### Problem description:
Below are lines of data, and only some are wanted. Please repeat exactly those from the line that has "converted to audio." through the line that has "audio, but it can run very fast.".

----- Data provided

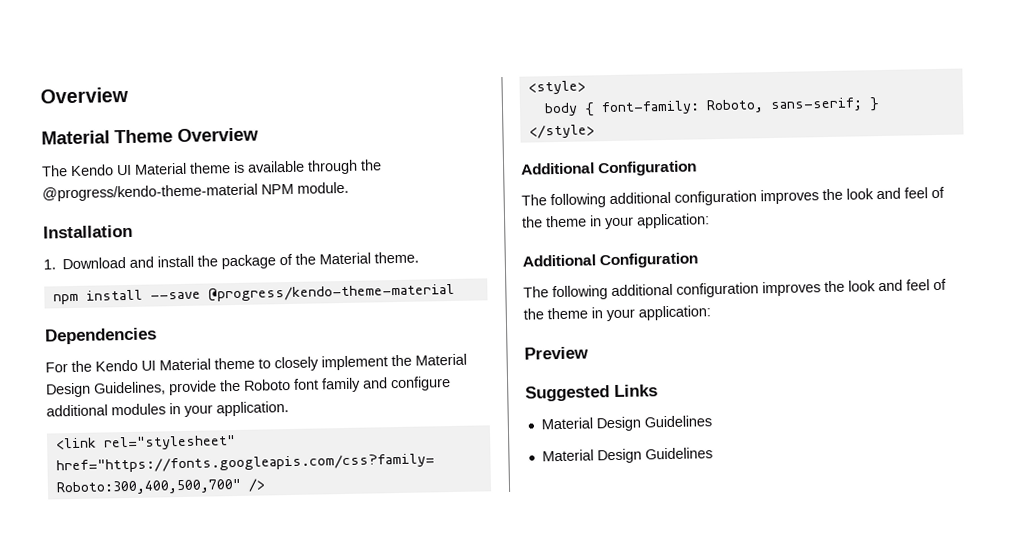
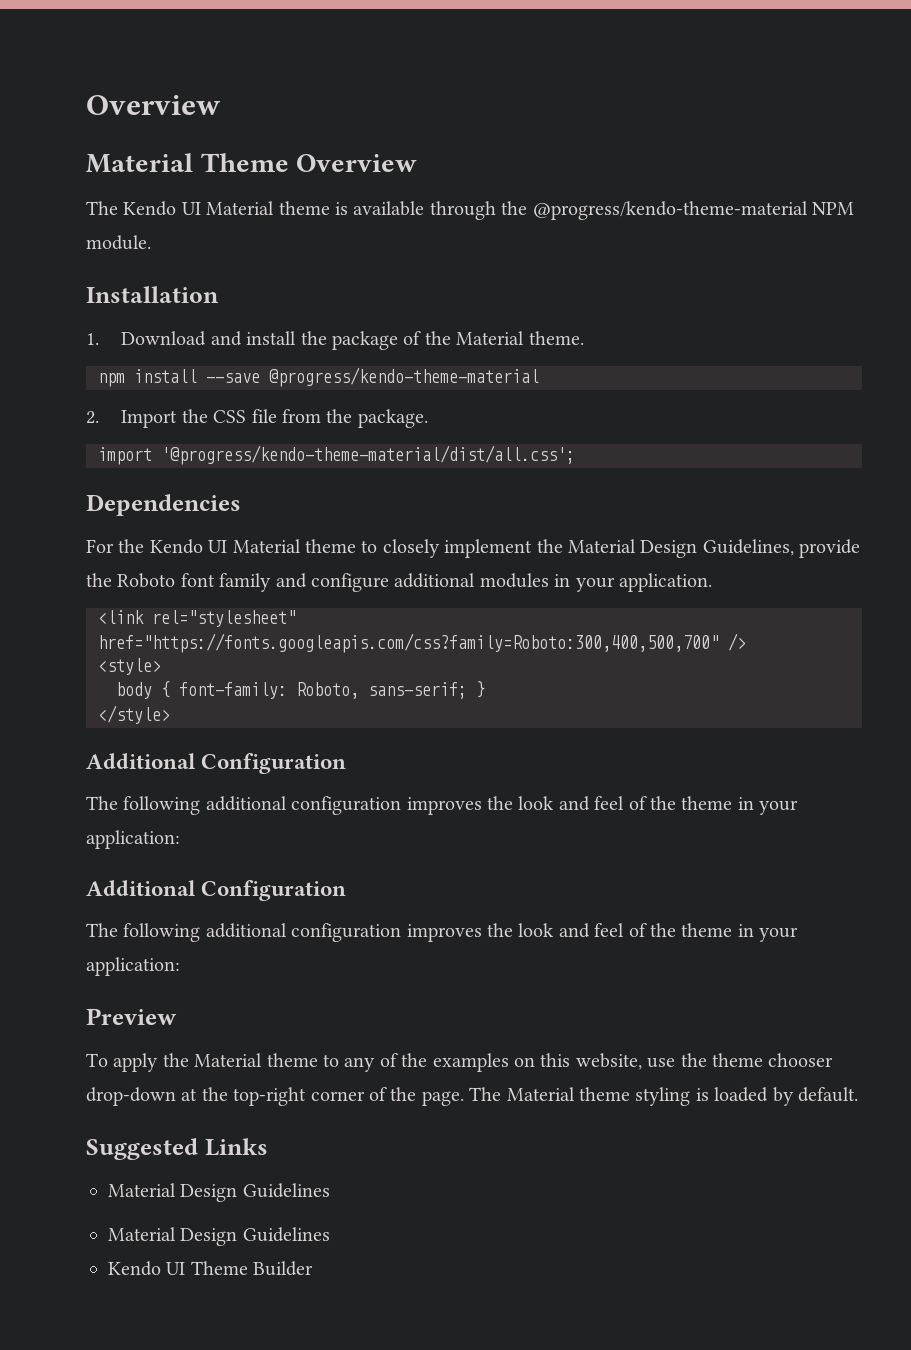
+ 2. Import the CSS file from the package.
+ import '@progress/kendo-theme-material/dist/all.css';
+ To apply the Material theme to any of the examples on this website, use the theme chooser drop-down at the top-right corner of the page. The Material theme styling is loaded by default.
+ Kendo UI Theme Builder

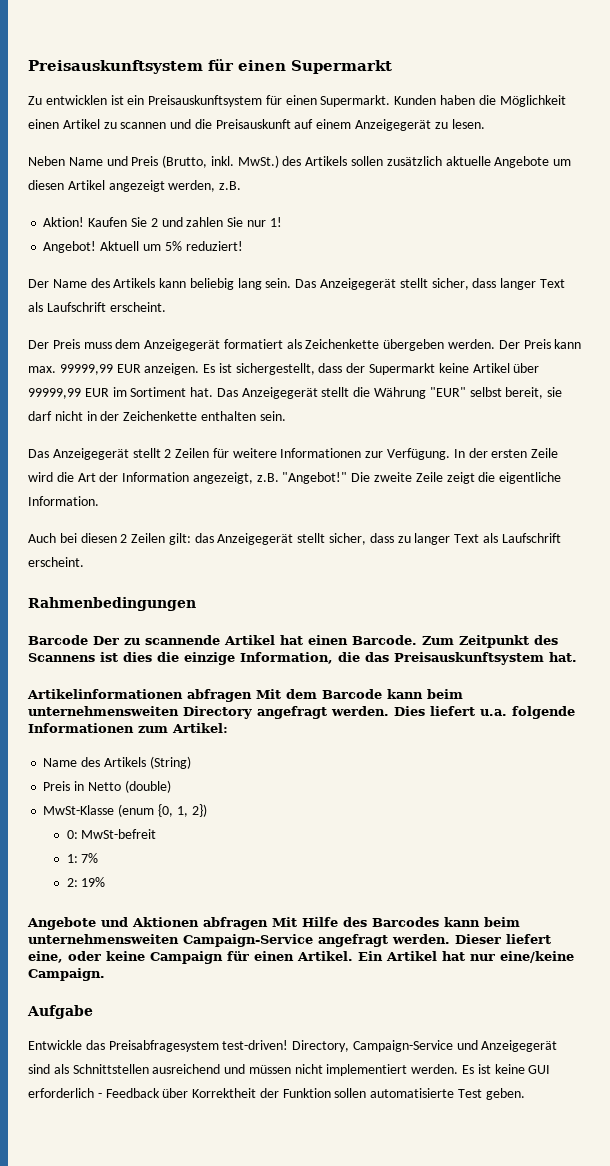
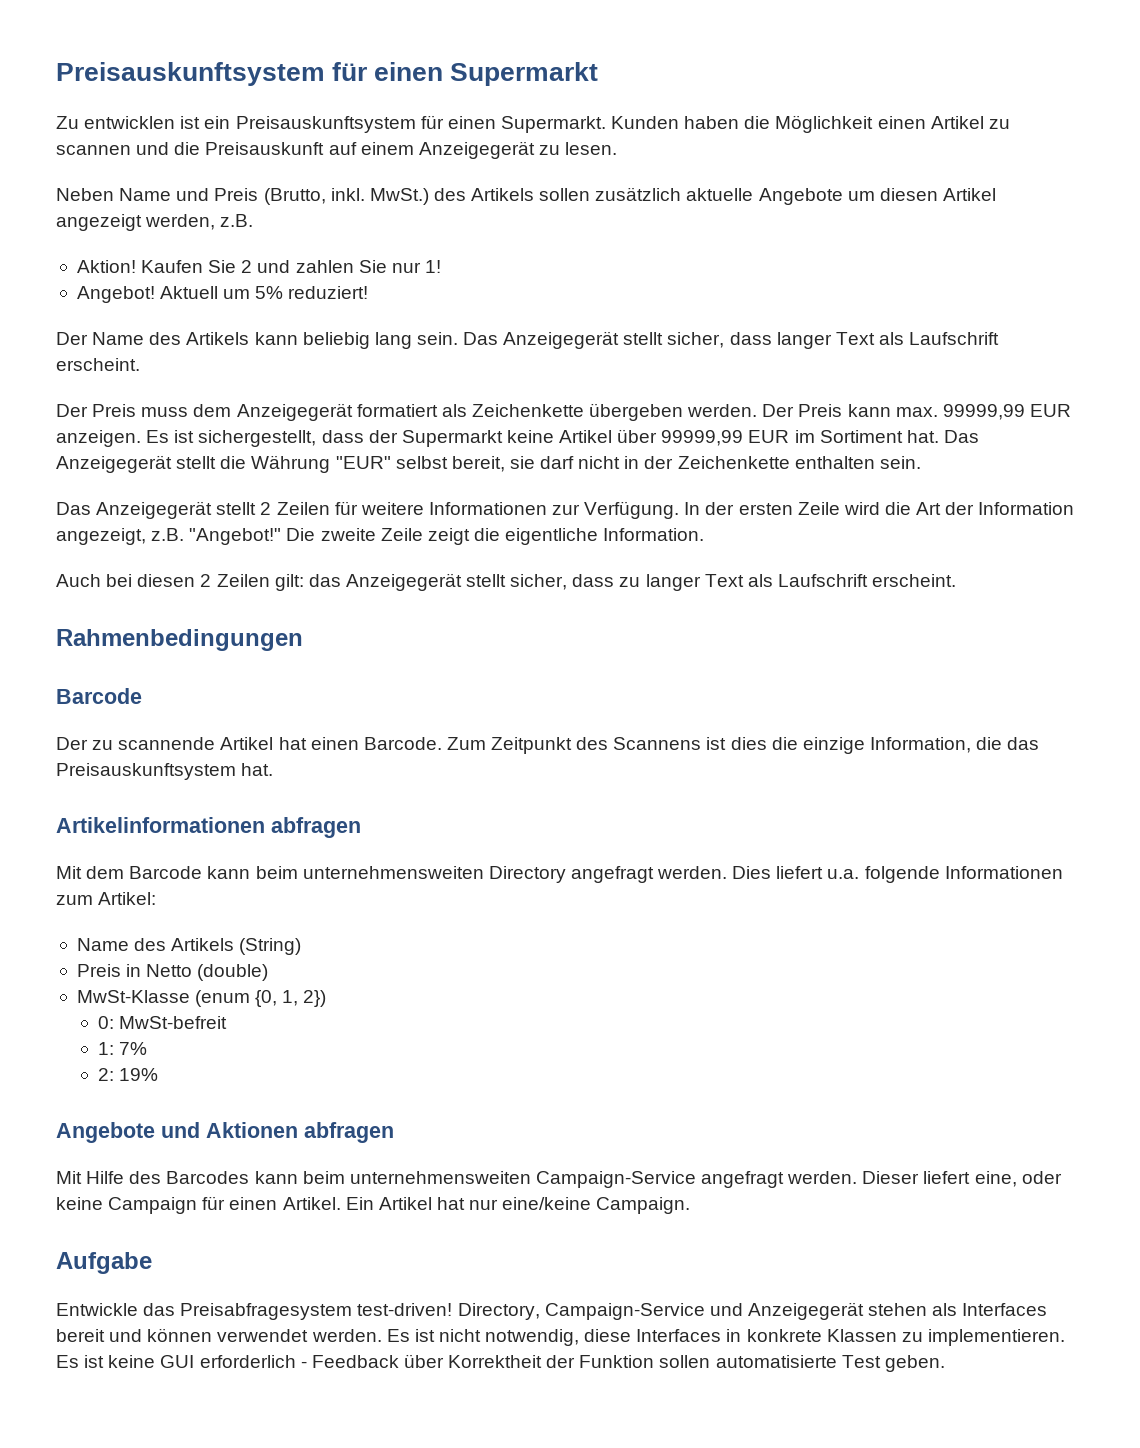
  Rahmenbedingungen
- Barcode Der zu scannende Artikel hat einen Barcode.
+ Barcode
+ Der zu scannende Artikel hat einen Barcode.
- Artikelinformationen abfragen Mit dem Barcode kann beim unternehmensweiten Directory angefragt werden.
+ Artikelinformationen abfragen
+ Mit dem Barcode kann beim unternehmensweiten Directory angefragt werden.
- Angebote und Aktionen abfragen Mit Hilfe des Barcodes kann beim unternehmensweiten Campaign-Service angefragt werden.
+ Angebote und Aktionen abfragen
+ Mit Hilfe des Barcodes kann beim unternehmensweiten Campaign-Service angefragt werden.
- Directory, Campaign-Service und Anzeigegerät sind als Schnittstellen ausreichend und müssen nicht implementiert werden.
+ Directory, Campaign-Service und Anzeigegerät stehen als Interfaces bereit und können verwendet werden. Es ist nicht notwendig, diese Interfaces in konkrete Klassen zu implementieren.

----------
----- Data provided

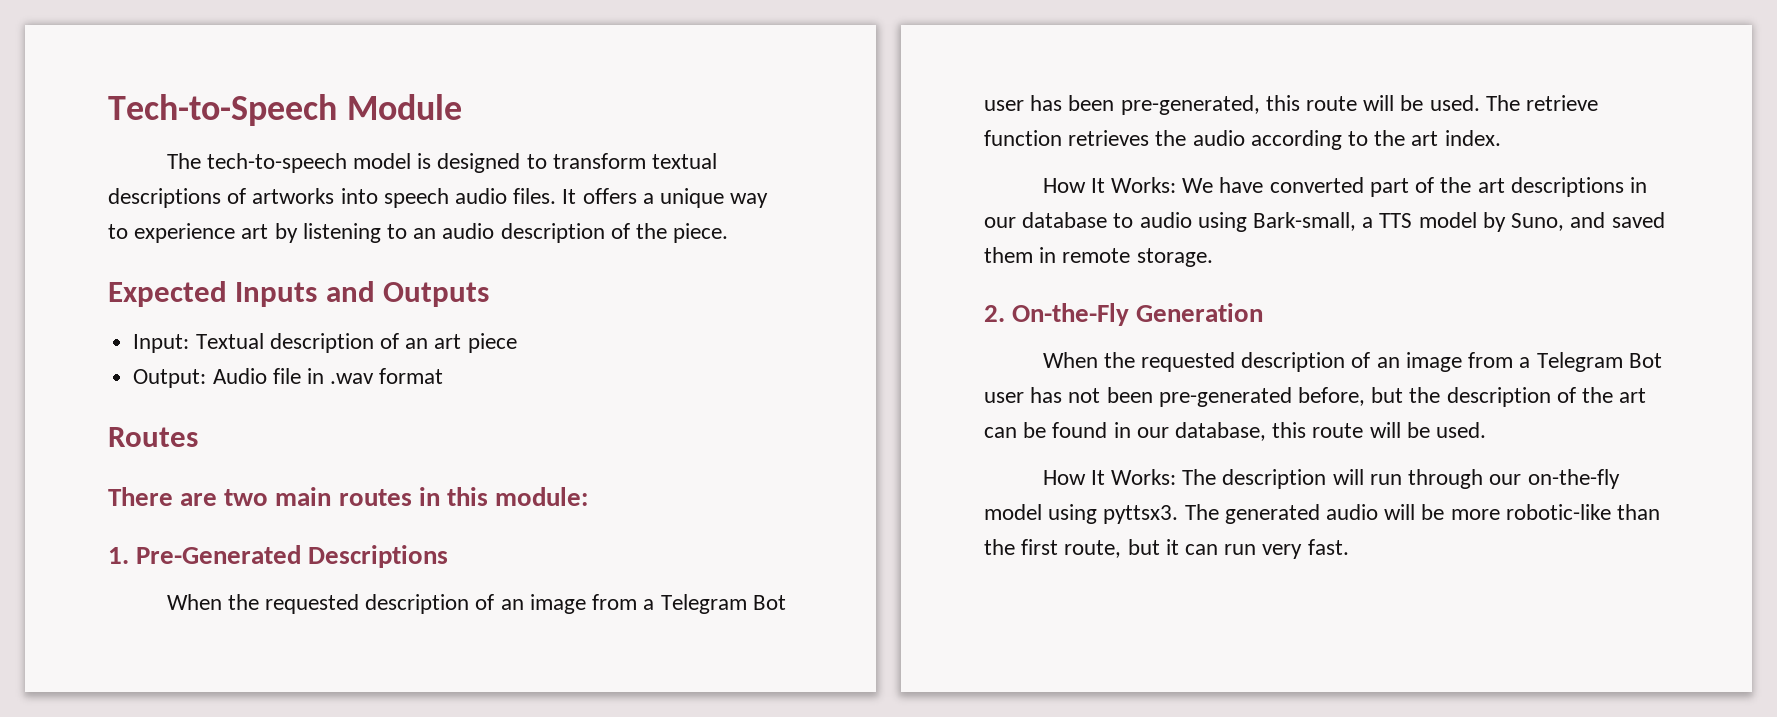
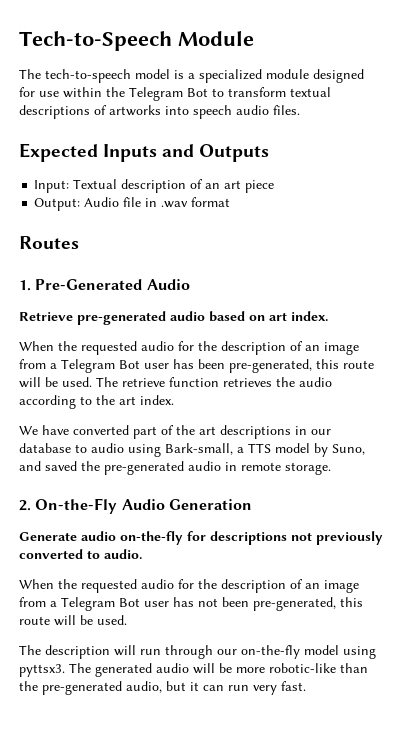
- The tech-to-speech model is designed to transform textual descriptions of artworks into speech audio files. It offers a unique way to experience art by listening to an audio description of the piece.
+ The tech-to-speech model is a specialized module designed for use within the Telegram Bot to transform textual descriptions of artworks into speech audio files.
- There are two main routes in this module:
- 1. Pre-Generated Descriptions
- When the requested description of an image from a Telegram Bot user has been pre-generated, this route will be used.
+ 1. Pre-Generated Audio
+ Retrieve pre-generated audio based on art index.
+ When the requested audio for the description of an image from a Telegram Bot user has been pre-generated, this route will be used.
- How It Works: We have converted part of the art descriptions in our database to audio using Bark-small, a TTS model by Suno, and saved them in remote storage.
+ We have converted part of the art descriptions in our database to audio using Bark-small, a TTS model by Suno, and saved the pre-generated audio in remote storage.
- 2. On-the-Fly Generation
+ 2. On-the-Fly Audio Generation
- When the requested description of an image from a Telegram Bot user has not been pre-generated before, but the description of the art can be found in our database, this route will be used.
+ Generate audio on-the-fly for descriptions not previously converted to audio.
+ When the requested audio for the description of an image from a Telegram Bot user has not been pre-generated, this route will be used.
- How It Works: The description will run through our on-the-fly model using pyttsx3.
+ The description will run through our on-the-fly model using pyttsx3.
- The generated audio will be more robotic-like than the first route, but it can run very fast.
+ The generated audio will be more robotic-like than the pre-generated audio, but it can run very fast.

----------

### Answer to the exercise:
+ Generate audio on-the-fly for descriptions not previously converted to audio.
+ When the requested audio for the description of an image from a Telegram Bot user has not been pre-generated, this route will be used.
- How It Works: The description will run through our on-the-fly model using pyttsx3.
+ The description will run through our on-the-fly model using pyttsx3.
- The generated audio will be more robotic-like than the first route, but it can run very fast.
+ The generated audio will be more robotic-like than the pre-generated audio, but it can run very fast.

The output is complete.